Closed abhijitherekar closed 9 months ago
Hi, thanks for your interesting and response!
Do you mean inference in a quantized format or training using QLoRA which is not supported for Imp yet?
If you mean inference, check if use_cache
is enabled, and check if the model stop generation after a </s>
token is generated.
Hi @ParadoxZW , thanks for the reply.
I am currently using it for inference. Here is what I have tried:
bnb_config = BitsAndBytesConfig(
load_in_4bit=True,
bnb_4bit_use_double_quant=True,
bnb_4bit_quant_type="nf4",
bnb_4bit_compute_dtype=torch.bfloat16
)
#Create model
model = AutoModelForCausalLM.from_pretrained(
"MILVLG/imp-v1-3b",
torch_dtype=torch.float16,
device_map="auto",
quantization_config=bnb_config,
trust_remote_code=True)
and then while calling forward pass, I set the `use_cache` to true:
output_ids = model.generate(
input_ids,
max_new_tokens=100,
images=image_tensor,
use_cache=True)[0]
When I load the 4-bit model, I see the latency to be 1.2 seconds.

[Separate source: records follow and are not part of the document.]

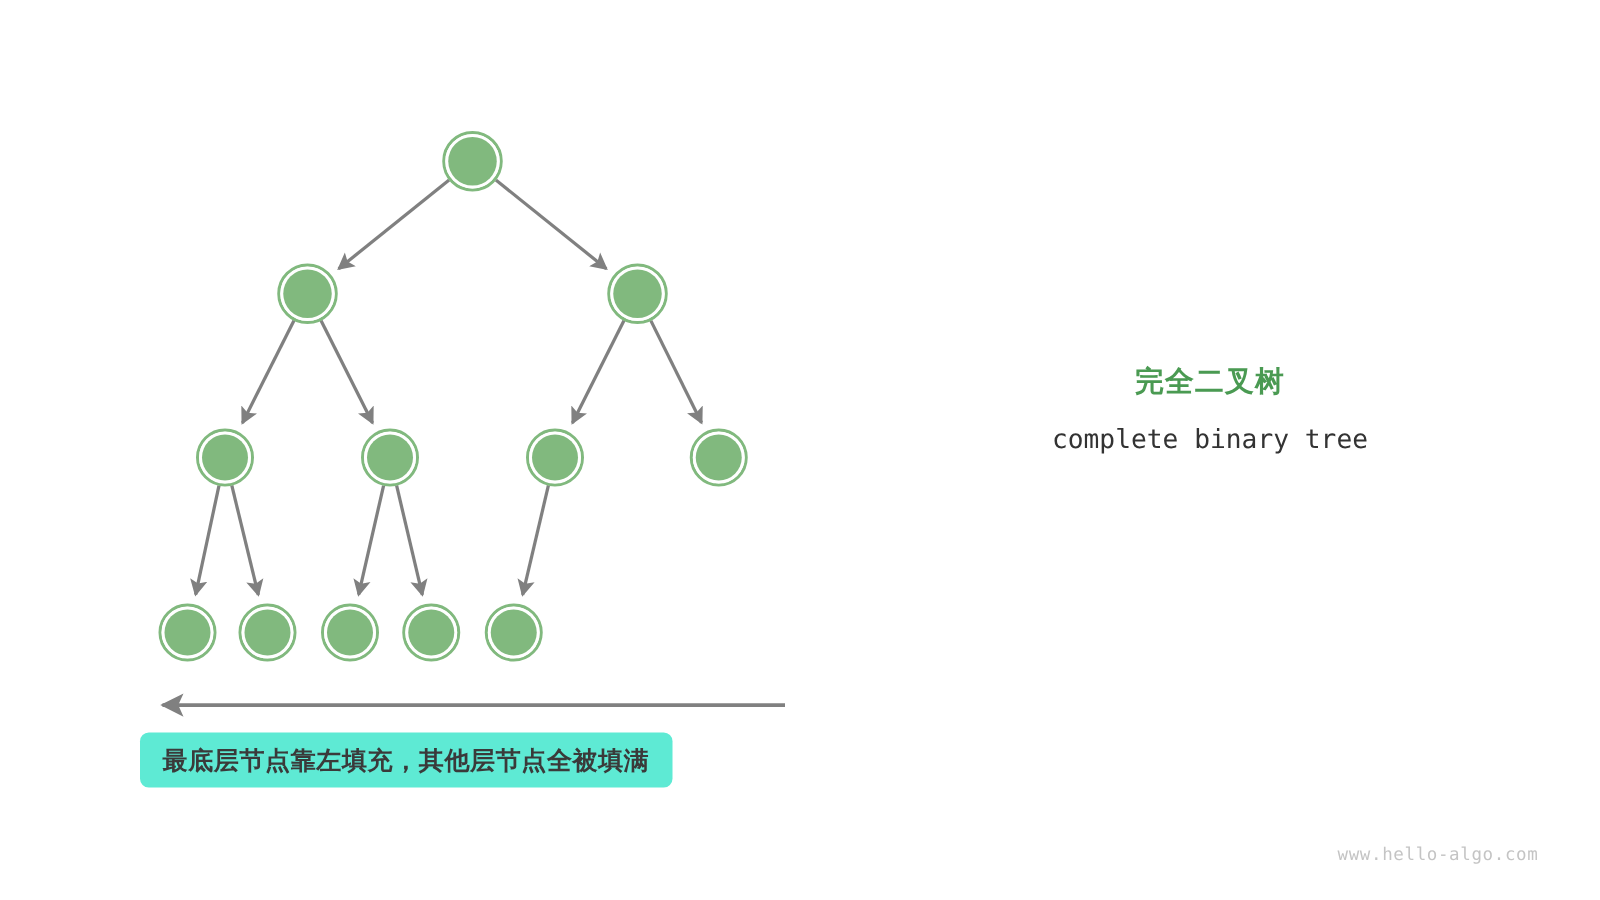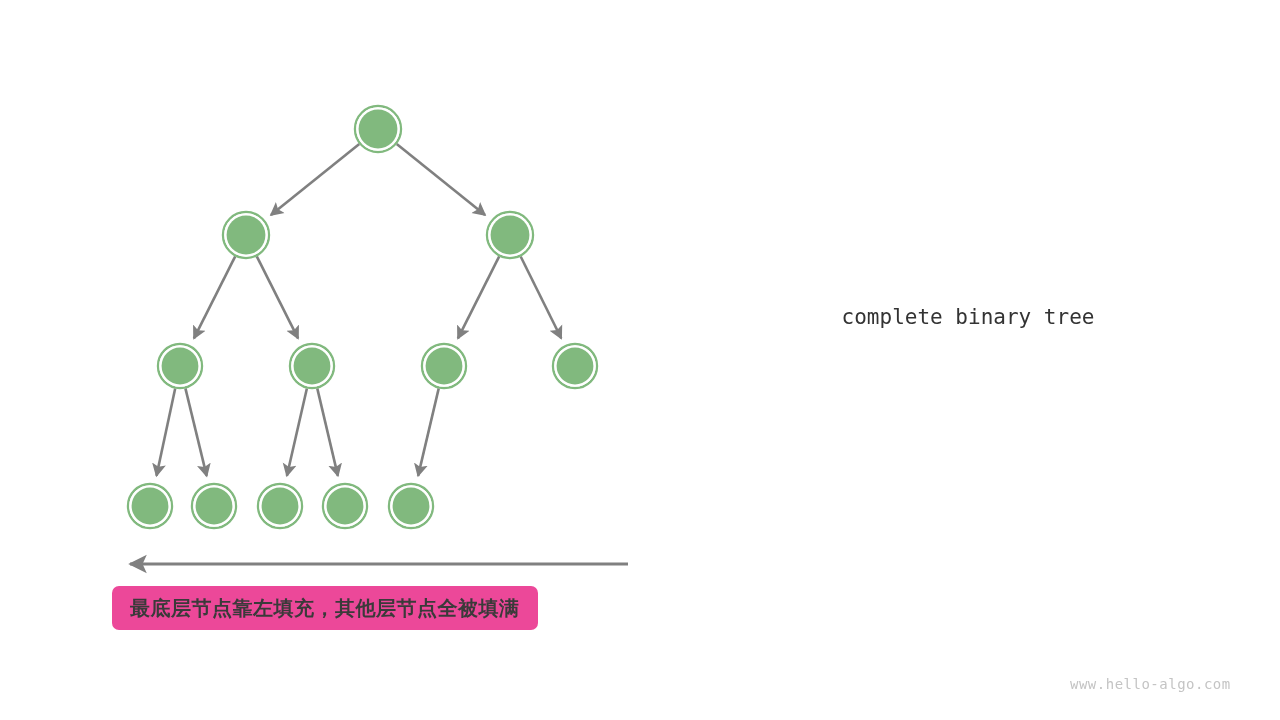--- a/index.html
+++ b/index.html
@@ -186,6 +186,7 @@
   </svg>
 
   <div class="legend">
+    <div class="legend-title">完全二叉树</div>
     <div class="legend-subtitle">complete binary tree</div>
   </div>
 

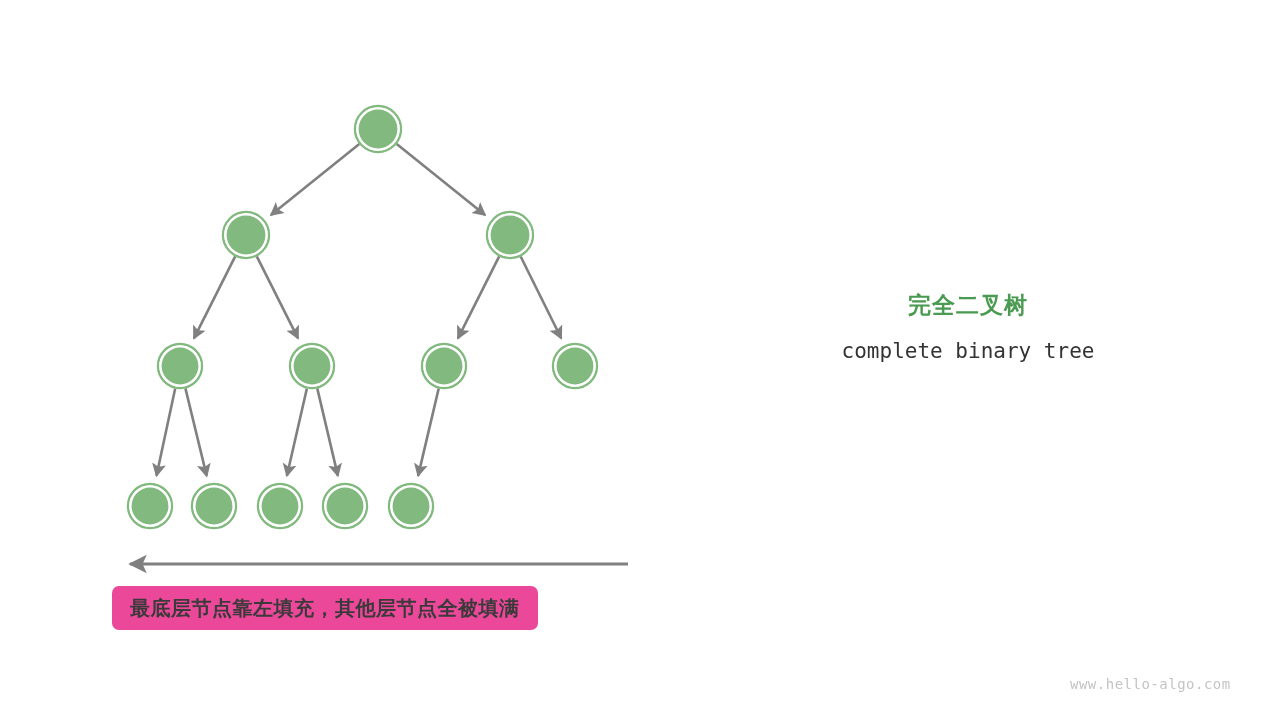--- a/index.html
+++ b/index.html
@@ -64,7 +64,7 @@
     display: flex;
     align-items: center;
     padding: 0 18px;
-    background: #ec4899;
+    background: #5eead4;
     border-radius: 7px;
     box-sizing: border-box;
     justify-content: flex-end;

But if I load the normal model it takes 0.2 seconds for the same image.
I will check further on the token generation.
If you can point to the file where I need to check and try, I can give it a shot in fixing it if you think its a issue.
Open to help and contribute.
Thanks
I check for EOS token, I don't see it generated in the output.
So, I am not sure why a 4-bit quantized model would take more time for inference than the base model.
Are we missing anything ? @ParadoxZW , what else can I check ?
you can check the output to see whether the quantized model generate much longer outputs than the base model.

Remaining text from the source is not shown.